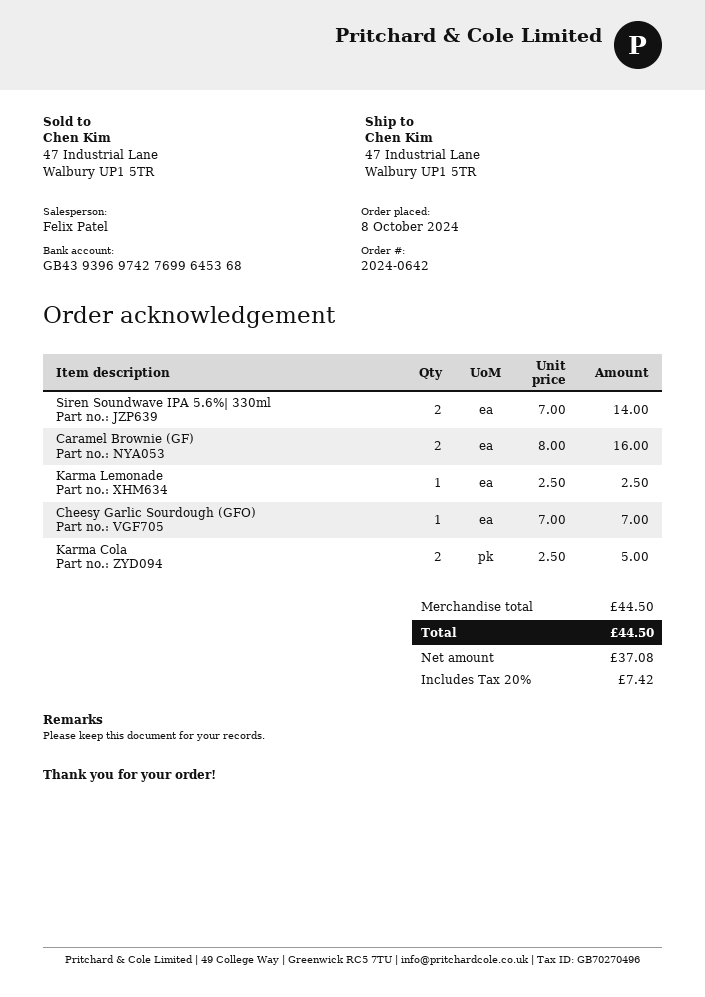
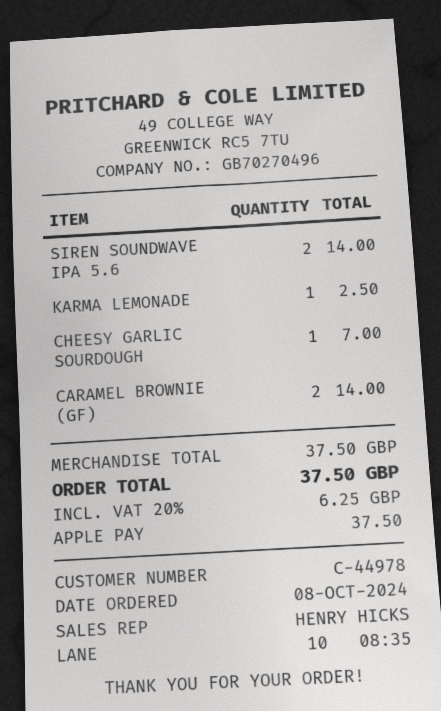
sales rep: Felix Patel -> HENRY HICKS
Caramel Brownie (GF): 2 for 16.00 -> 2 for 14.00
Karma Cola: 2 for 5.00 -> none
subtotal: 44.50 -> 37.50
tax: 20% = 7.42 -> 20% = 6.25
total: 44.50 -> 37.50

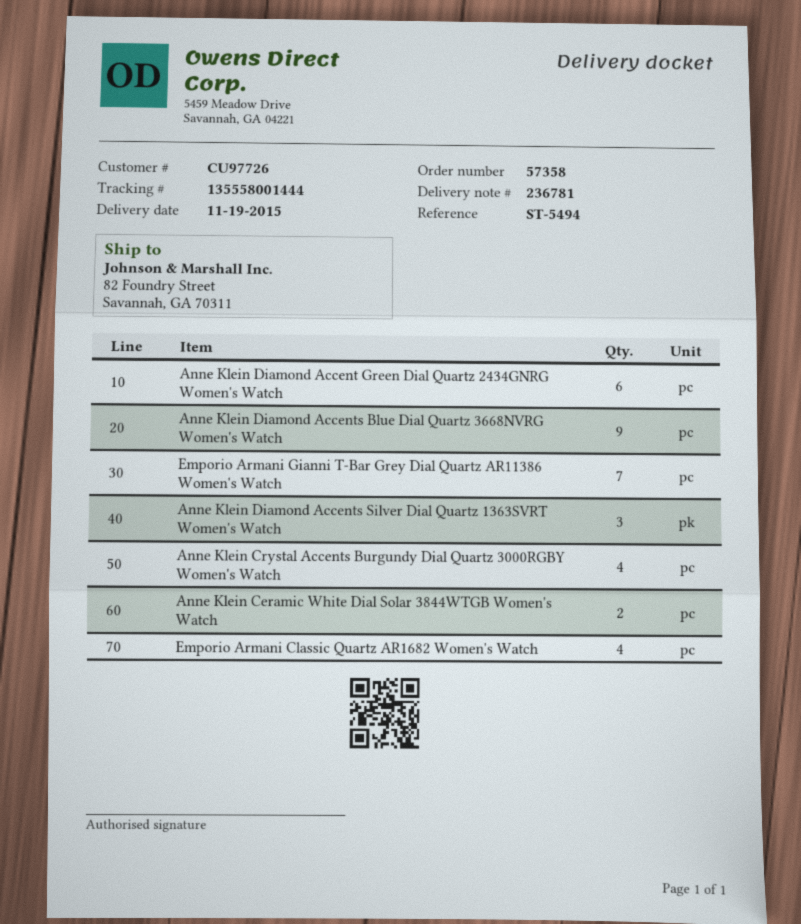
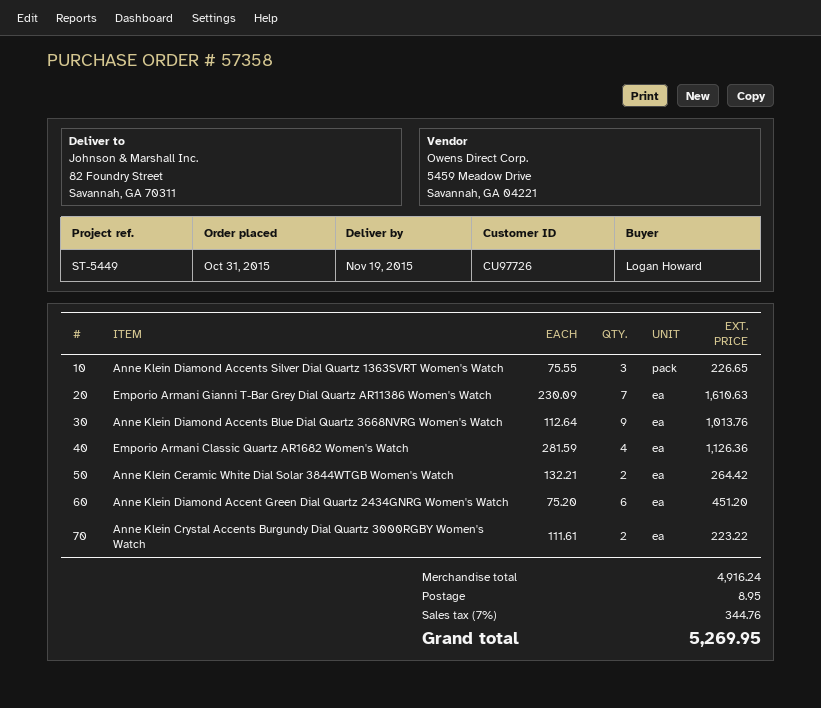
reference: ST-5494 -> ST-5449
Anne Klein Crystal Accents Burgundy Dial Quartz 3000RGBY Women's Watch: 4 -> 2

__________________________________________________

- Aim of the exercise
What you return must match the data above exactly, with no images included.

- Answer box
sales rep: Felix Patel -> HENRY HICKS
Caramel Brownie (GF): 2 for 16.00 -> 2 for 14.00
Karma Cola: 2 for 5.00 -> none
subtotal: 44.50 -> 37.50
tax: 20% = 7.42 -> 20% = 6.25
total: 44.50 -> 37.50

reference: ST-5494 -> ST-5449
Anne Klein Crystal Accents Burgundy Dial Quartz 3000RGBY Women's Watch: 4 -> 2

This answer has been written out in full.